Un léopard des neiges s’avance vers une proie insouciante sur une banquise en déliquescence. La glace craque sous son poids et les premières fissures se dessinent avant d’exploser dans un chaos fracassant de blocs scintillants, à l’image des dizaines de diamants qui la composent ! La toute dernière collection de Haute Joaillerie de Cartier offre un théâtre à de mystérieuses sagas animales.

© Pierre Mouton
© Pierre Mouton

Personne n’échappe à la fascination exercée depuis des temps immémoriaux par le règne animal, pas même les esprits rationnels. D’aucuns se reconnaissent dans la sensualité de la panthère, d’autres se raccrochent par instinct à la sagesse de la tortue, d’autres encore convoitent la joie de vivre du flamant rose : la nature animale dans toute sa splendeur. Cartier joue sur cette nature sauvage qui sommeille en nous dans sa collection de haute joaillerie éponyme. Rien de surprenant au vu de la place du bestiaire dans son histoire prolifique. Mais cette saison, la maison de joaillerie déploie des associations étonnantes. L’architecture, en particulier, est mise à l’avant-plan : entre immeuble autour duquel s’enroule sensuellement un couple de serpents, gratte-ciel Art déco où s’achève le vol d’un scarabée énigmatique et construction en anneau alternant pierres linéaires et écailles de crocodile. Une collection bourrée d’effets en trompe-l’œil où les animaux semblent jouer à cache-cache avec l’humain. Leur présence reste perceptible jusque dans les modèles où ils sont invisibles. Et c’est précisément cette invitation à entrer dans leur monde mystérieux et leurs jeux, qui forme le fil conducteur.
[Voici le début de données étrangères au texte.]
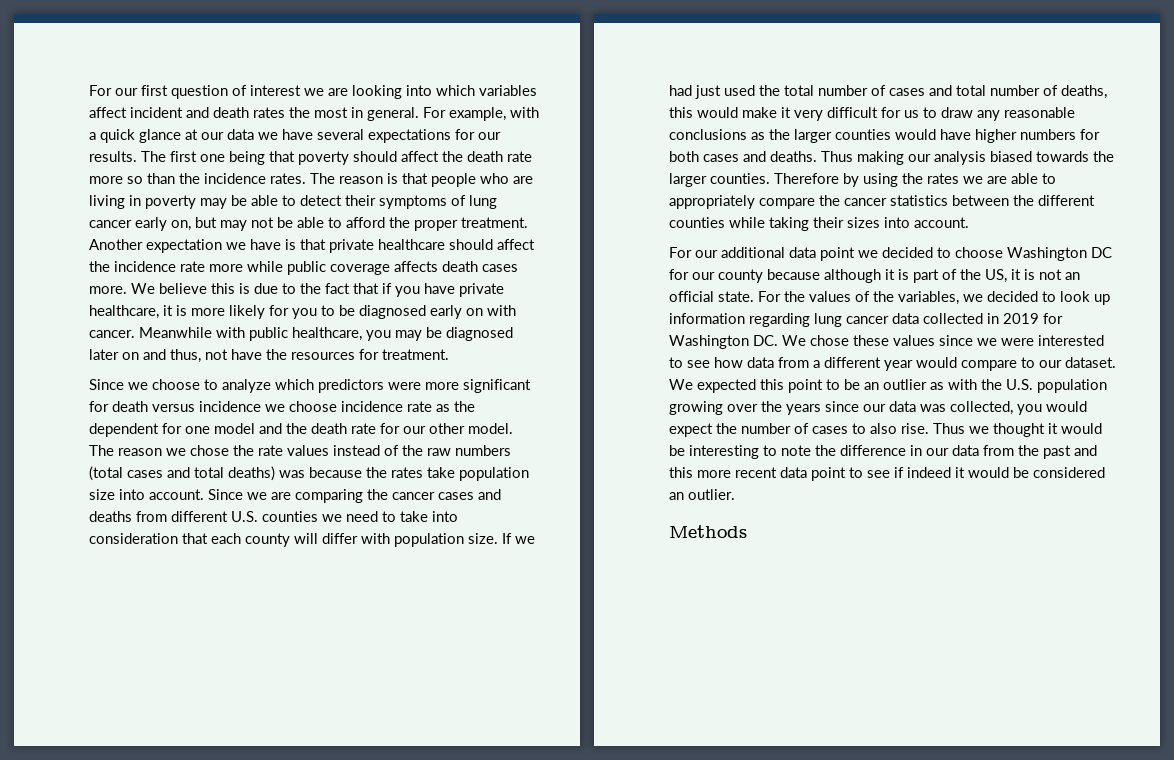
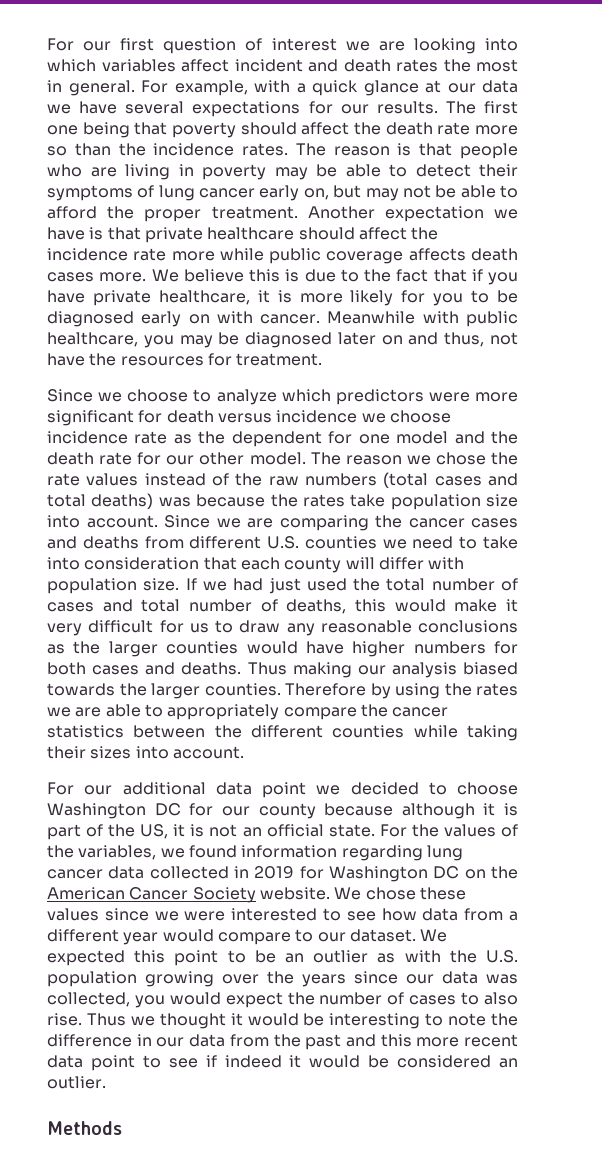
[987,291,1110,305] decided to look up -> [188,845,237,858] found
[753,335,778,346] DC. -> [433,866,518,879] [47,887,330,903] DC on the American Cancer Society website.

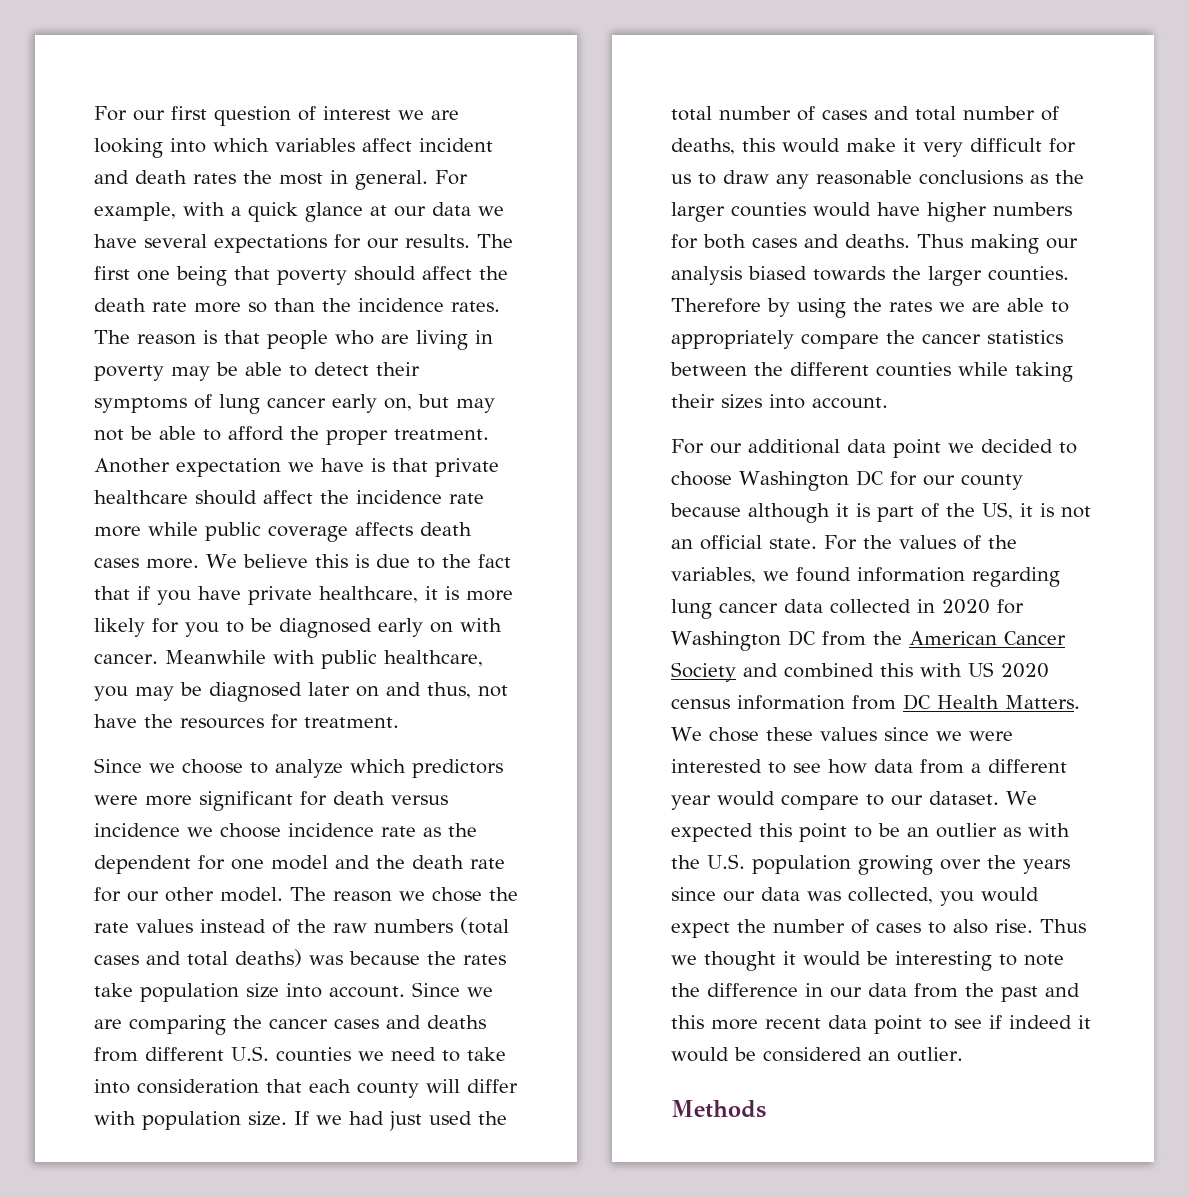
[254,866,295,879] 2019 -> [942,599,990,614] 2020
[464,869,486,879] on -> [821,631,866,646] from
[259,887,330,900] website. -> [743,662,1049,678] [671,694,1080,710] and combined this with US 2020 census information from DC Health Matters.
Une émotion que les designers de Cartier au savoir-faire inégalable et à l’imagination débordante excellent à faire jaillir. Pas de hasard non plus dans la créativité figurant au cœur des trois jours de lancement à Vienne au début de l’année. Au programme : des performances exceptionnelles servies sur un plateau à la fine fleur de la presse mode en la présence de stars comme Elle Fanning et Sofia Coppola. Le coup d’envoi a été donné par le danseur étoile Julian MacKay dans une chorégraphie intimiste autour de la nature sauvage de l’homme. Une performance qui a fait sensation comme celles du chœur Wiener Sängerknaben, du ténor Fabio Sartori, du danseur "volant" Arthur Cadre, des valseurs viennois et enfin de l’auteure-compositrice-interprète Raye qui lui ont succédé.

Les plus beaux édifices de la capitale viennoise ont servi d’écrin, de la soirée au Kunsthistorisches Museum au splendide gala de clôture au MAK Museum en passant par la présentation au Kursalon. Des perles qui, à l’instar de la maison Cartier, conjuguent le respect du patrimoine et des traditions avec la modernité et le design. Une véritable fête des sens qui incarne les innombrables facettes de la collection Nature Sauvage. Ou comme l’exprime si bien Jacqueline Karachi-Langane, directrice de création : "C’est intemporel, élégant et discret... avec un rien de trop." Les treize designers placés sous son aile ont livré leur interprétation personnelle de la mission initiale. Elle nous parle du pouvoir de l’imagination et de la réalisation scrupuleuse des rêves.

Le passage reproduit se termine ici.